As soon as the line containing "- This project" appears in the material below, start returning lines exactly, and end with the line containing "3 or higher".

━━━ SOURCE INFORMATION

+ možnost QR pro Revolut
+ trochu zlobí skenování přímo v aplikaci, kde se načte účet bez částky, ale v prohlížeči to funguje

━━━━━━
━━━ SOURCE INFORMATION

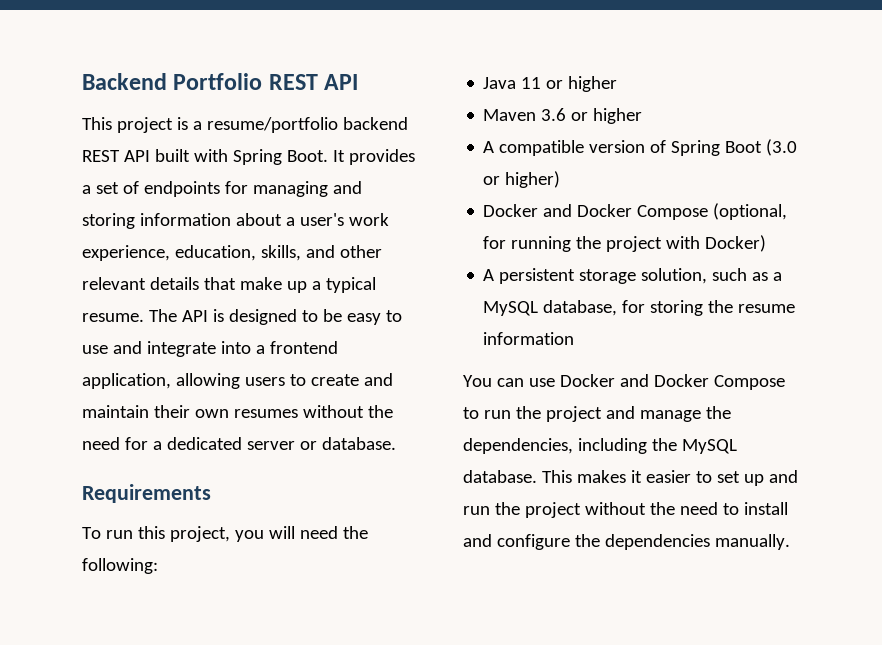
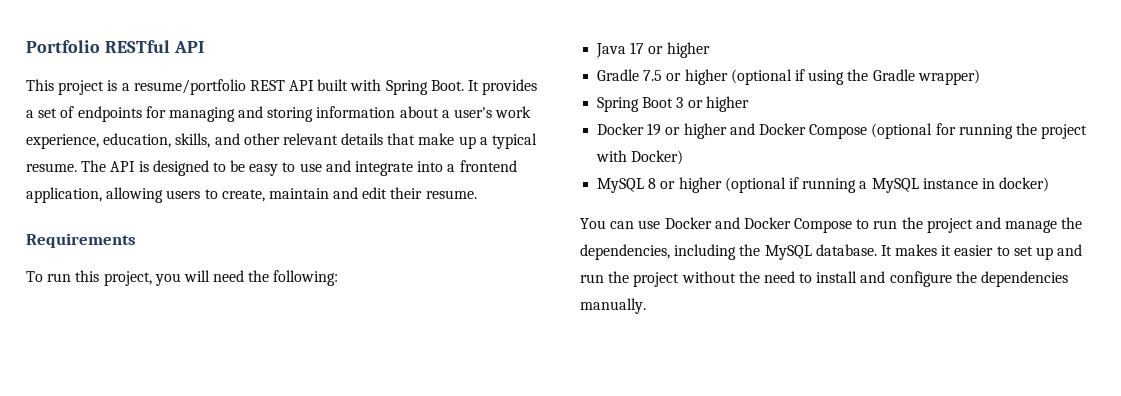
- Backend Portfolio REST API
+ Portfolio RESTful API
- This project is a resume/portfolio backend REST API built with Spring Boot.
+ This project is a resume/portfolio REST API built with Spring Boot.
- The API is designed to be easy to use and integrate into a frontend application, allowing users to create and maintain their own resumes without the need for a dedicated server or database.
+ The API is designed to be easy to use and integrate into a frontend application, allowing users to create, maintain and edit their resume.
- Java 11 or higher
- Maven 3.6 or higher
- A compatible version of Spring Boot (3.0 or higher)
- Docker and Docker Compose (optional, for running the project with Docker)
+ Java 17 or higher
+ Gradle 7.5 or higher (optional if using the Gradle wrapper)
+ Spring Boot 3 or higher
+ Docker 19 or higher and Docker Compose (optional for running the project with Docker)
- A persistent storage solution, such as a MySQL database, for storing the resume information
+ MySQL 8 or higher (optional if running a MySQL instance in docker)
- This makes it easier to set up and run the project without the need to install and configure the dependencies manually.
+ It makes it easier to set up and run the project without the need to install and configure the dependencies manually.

━━━━━━
━━━ SOURCE INFORMATION

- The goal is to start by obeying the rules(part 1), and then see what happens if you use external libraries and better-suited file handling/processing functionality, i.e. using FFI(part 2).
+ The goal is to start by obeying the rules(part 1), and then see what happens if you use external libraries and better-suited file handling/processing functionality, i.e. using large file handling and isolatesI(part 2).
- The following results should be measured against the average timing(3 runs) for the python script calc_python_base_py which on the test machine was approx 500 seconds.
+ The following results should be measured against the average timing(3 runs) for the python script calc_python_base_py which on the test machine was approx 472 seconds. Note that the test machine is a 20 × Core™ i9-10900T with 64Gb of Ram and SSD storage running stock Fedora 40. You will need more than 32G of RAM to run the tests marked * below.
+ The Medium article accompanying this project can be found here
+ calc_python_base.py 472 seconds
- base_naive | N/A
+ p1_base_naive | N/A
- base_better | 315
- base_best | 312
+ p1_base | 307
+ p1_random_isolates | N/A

━━━━━━

### EXERCISE RESPONSE
- This project is a resume/portfolio backend REST API built with Spring Boot.
+ This project is a resume/portfolio REST API built with Spring Boot.
- The API is designed to be easy to use and integrate into a frontend application, allowing users to create and maintain their own resumes without the need for a dedicated server or database.
+ The API is designed to be easy to use and integrate into a frontend application, allowing users to create, maintain and edit their resume.
- Java 11 or higher
- Maven 3.6 or higher
- A compatible version of Spring Boot (3.0 or higher)
- Docker and Docker Compose (optional, for running the project with Docker)
+ Java 17 or higher
+ Gradle 7.5 or higher (optional if using the Gradle wrapper)
+ Spring Boot 3 or higher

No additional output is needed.